In many Southern European countries conservative parties have claimed to represent the liberal school of thought as well. In part, this can be blamed on the absence of a discrete liberal tradition or – if you want to go down the road even further – on the non-participation of Southern European societies in the enlightenment. However, this is not the full picture.
In Cyprus, things have not looked very promising for liberal forces as conservative and communist governments took their turns. Lately, Cypriot President Nicos Anastasiades and his governing Conservatives, the „Democratic Rally“, have adopted a liberal rhetoric when it comes to economic issues. Still, the member of the European People’s Party is far from being a liberal stronghold.
“With presidential elections just around the corner, there are multiple issues at the moment in which the Cypriot government does not act in a liberal way”, says Alexander Apostolides, an assistant professor at the European University Cyprus. “Just recently the government announced that it will use tax payers’ money to compensate for losses suffered by depositors in the 2013 financial crisis. This is a major issue in Cyprus right now as compensation could be potentially as big as 9,4 billion, or 51% of our GDP.”
Debt restructuring on public expense
To much international applause, the Cypriot government, the EU, and the IMF had decided in 2013 to include private creditors in the debt restructuring. As part of the bailout financed by the EU and the IMF, the island’s two largest banks were merged and recapitalised with uninsured deposits, resulting in total or partial loss of deposits over 100.000 EUR. Since this approach allowed for a limited use of state funds, Cyprus avoided the sovereign debt trap that other countries struggle with.
“The bail-in of uninsured depositors was painful for them as it was for the economy as a whole”, explains Apostolides. “However, it allowed the economy to recover without passing the burden to the taxpayer. This allowed taxation to remain relatively low and spurred the economy’s recovery.” But what in 2013 was hailed as a liberal principle being upheld for the first time in a financial crisis is now about to be withdrawn.

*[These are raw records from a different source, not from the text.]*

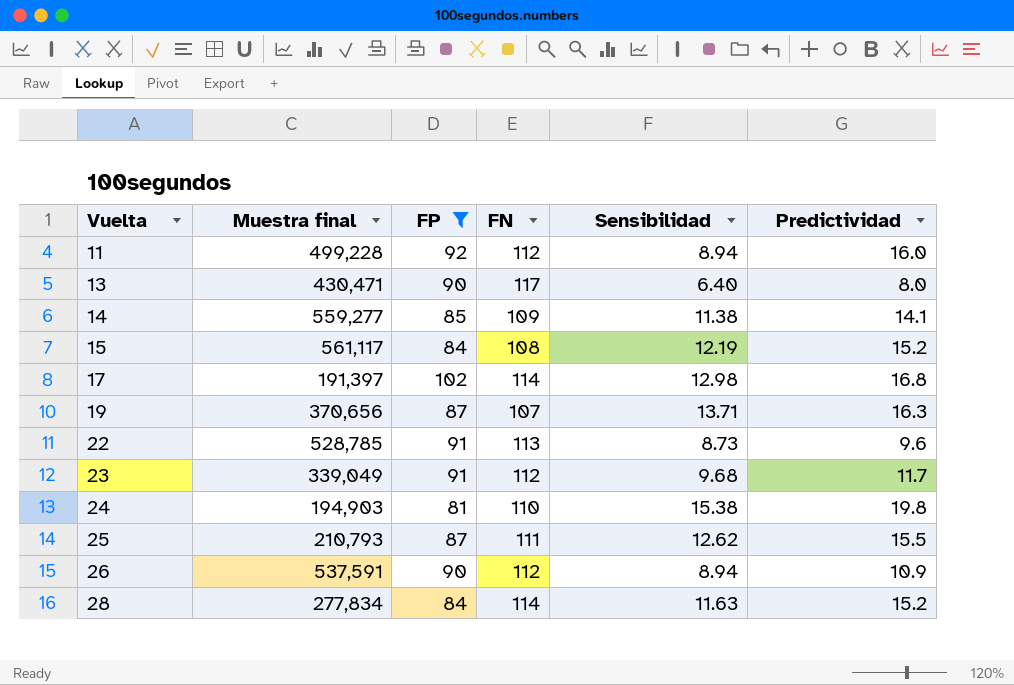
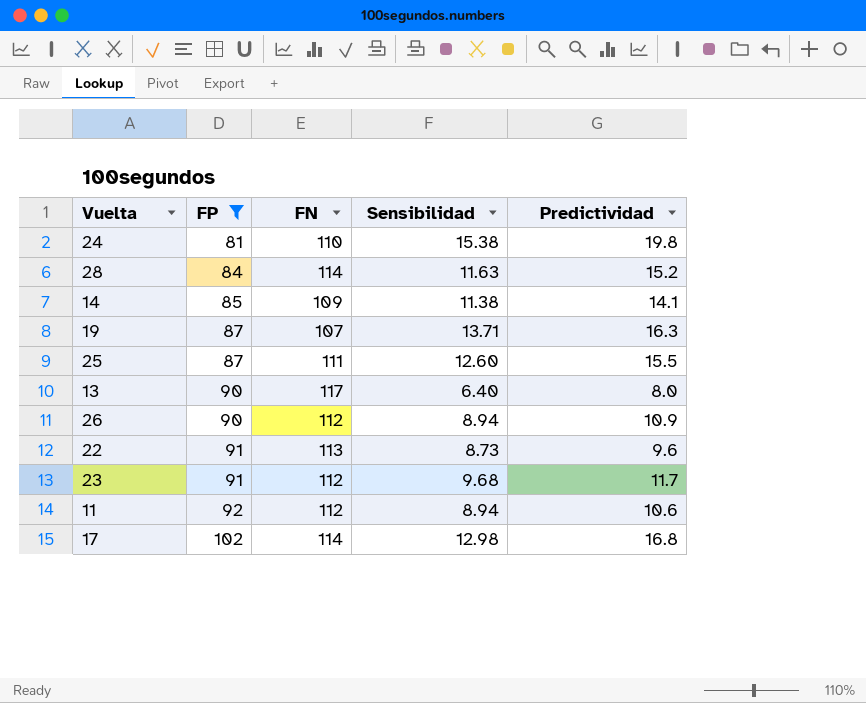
row order: Vuelta ascending -> FP ascending
column Muestra final | position: 2 -> none
row 15: 561,117 | 84 | 108 | 12.19 | 15.2 -> none
25 | Sensibilidad: 12.62 -> 12.60
11 | Predictividad: 16.0 -> 10.6

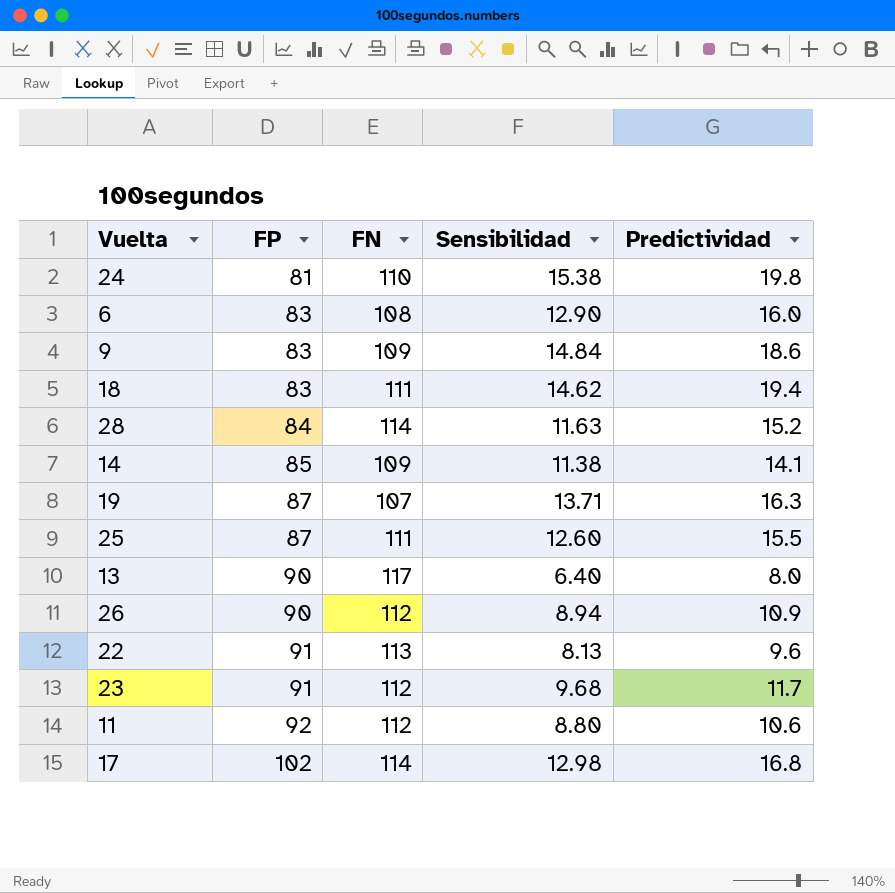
filter: FP != 83 -> none
22 | Sensibilidad: 8.73 -> 8.13
11 | Sensibilidad: 8.94 -> 8.80

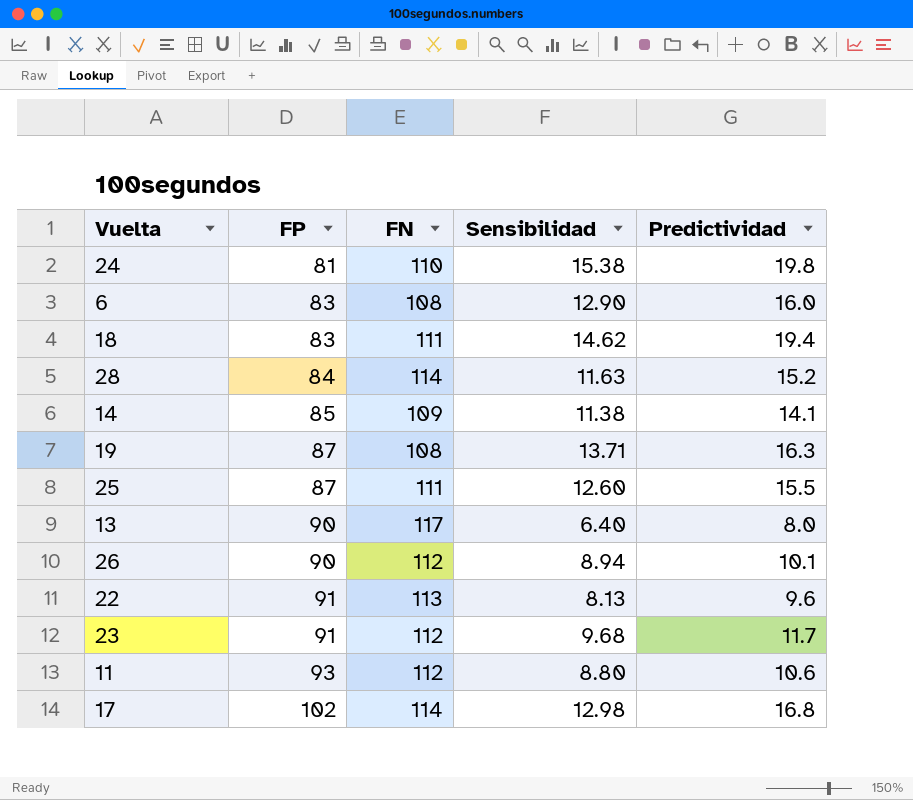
row 9: 83 | 109 | 14.84 | 18.6 -> none
19 | FN: 107 -> 108
26 | Predictividad: 10.9 -> 10.1
11 | FP: 92 -> 93

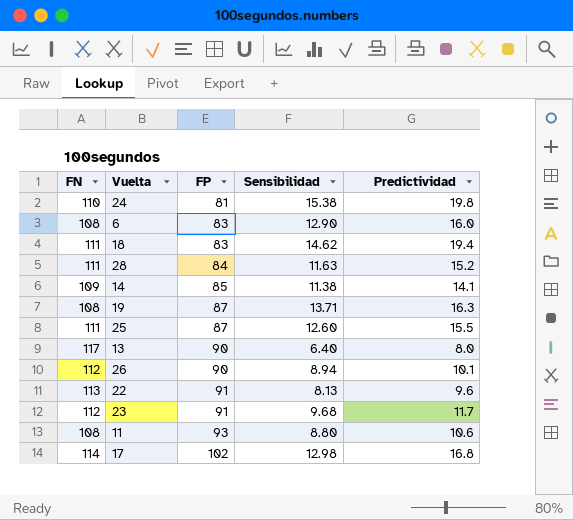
column FN | position: 3 -> 1
28 | FN: 114 -> 111
11 | FN: 112 -> 108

To address such topics and promote truly liberal solutions for Cyprus, Apostolides recently co-founded the “Centre of Cyprus Liberals-Hayek” (CCL). It is the first Cypriot think-tank with a distinct liberal focus.

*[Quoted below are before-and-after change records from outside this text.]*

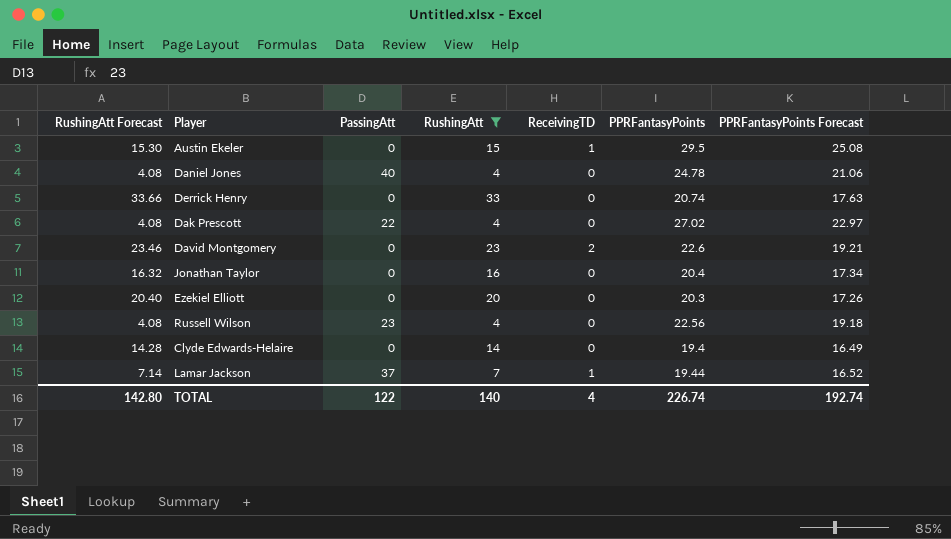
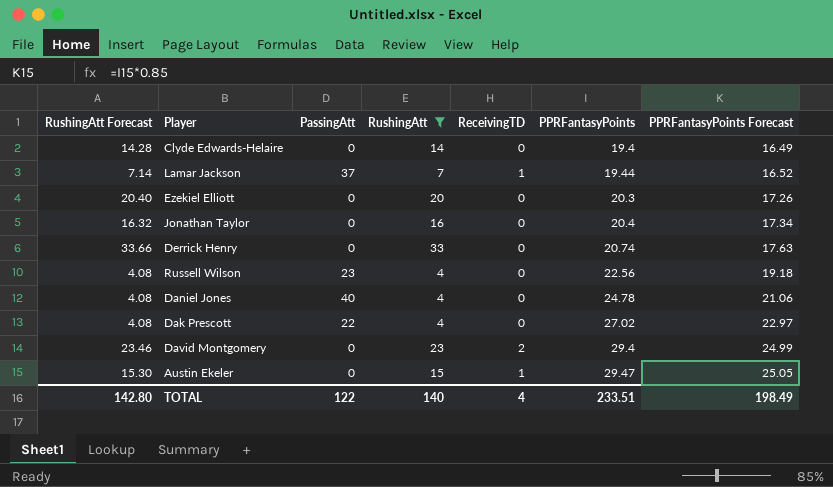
row order: none -> PPRFantasyPoints ascending
David Montgomery | PPRFantasyPoints: 22.6 -> 29.4
David Montgomery | PPRFantasyPoints Forecast: 19.21 -> 24.99
Austin Ekeler | PPRFantasyPoints: 29.5 -> 29.47
Austin Ekeler | PPRFantasyPoints Forecast: 25.08 -> 25.05
TOTAL | PPRFantasyPoints: 226.74 -> 233.51
TOTAL | PPRFantasyPoints Forecast: 192.74 -> 198.49

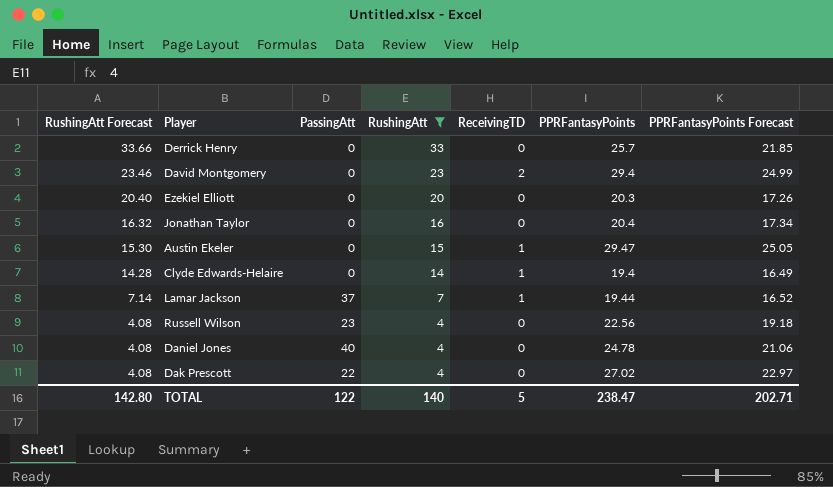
row order: PPRFantasyPoints ascending -> RushingAtt Forecast descending
Derrick Henry | PPRFantasyPoints: 20.74 -> 25.7
Derrick Henry | PPRFantasyPoints Forecast: 17.63 -> 21.85
Clyde Edwards-Helaire | ReceivingTD: 0 -> 1
TOTAL | ReceivingTD: 4 -> 5
TOTAL | PPRFantasyPoints: 233.51 -> 238.47
TOTAL | PPRFantasyPoints Forecast: 198.49 -> 202.71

“Our scope of action will certainly go beyond economic and financial issues”, says Savvas Charalambous, another founding member of the CCL. “We feel that the liberal perspective is not being presented, or is only selectively and partially being put forward in the public discourse. We would thus like to delve into a wide array of topics, focussing on safeguarding and promoting individual liberties and the core values of liberal thought.”
Creating a liberal alternative for Cyprus
Compared to liberal forces in other crisis-ridden EU member states, the Cypriots have a comparative advantage: the size of their country. With a population of just over 850.000, public debate in the Republic of Cyprus can be influenced in a more direct way than elsewhere – at least theoretically.
Prospects are indeed looking good: more than eighty people showed up to the opening event of the CCL, among which Members of the Cypriot Parliament as well representatives of the Presidential Office. “The response has been encouraging”, rejoices Charalambous. “Even people who do not share our views on many issues have given us their support, noting that this is something that Cyprus is missing.”
“I am convinced that we can make something happen in Cyprus”, says Alex Apostolides. Sitting in front of a bar on a warm November evening in Nicosia, he sounds determined. As people pass by, the academic who is well-known in Cyprus for his public interventions on economic and social issues discusses politics with quite a few of them. People know each other in a capital of only 220.000.
“Since there’s a lack of understanding what liberalism really means, we have to start with the grassroots, but on the other hand the small size of the country allows for effective interventions in the political discourse”, explains Apostolides. “Liberal policy recommendations are deeply needed, and I believe the Cypriot society is ready for it. We just need to paint the full picture for them.”
In a traditionally polarized political system, “painting the full picture” can add a lot to public discourse. In regard to Cyprus, the vast space between communist and conservative ideas waits to be filled with meaningful content and concrete policy proposals. The Centre of Cyprus Liberals-Hayek is up for the task.
Markus Kaiser is the Friedrich Naumann Foundation’s project manager for Greece.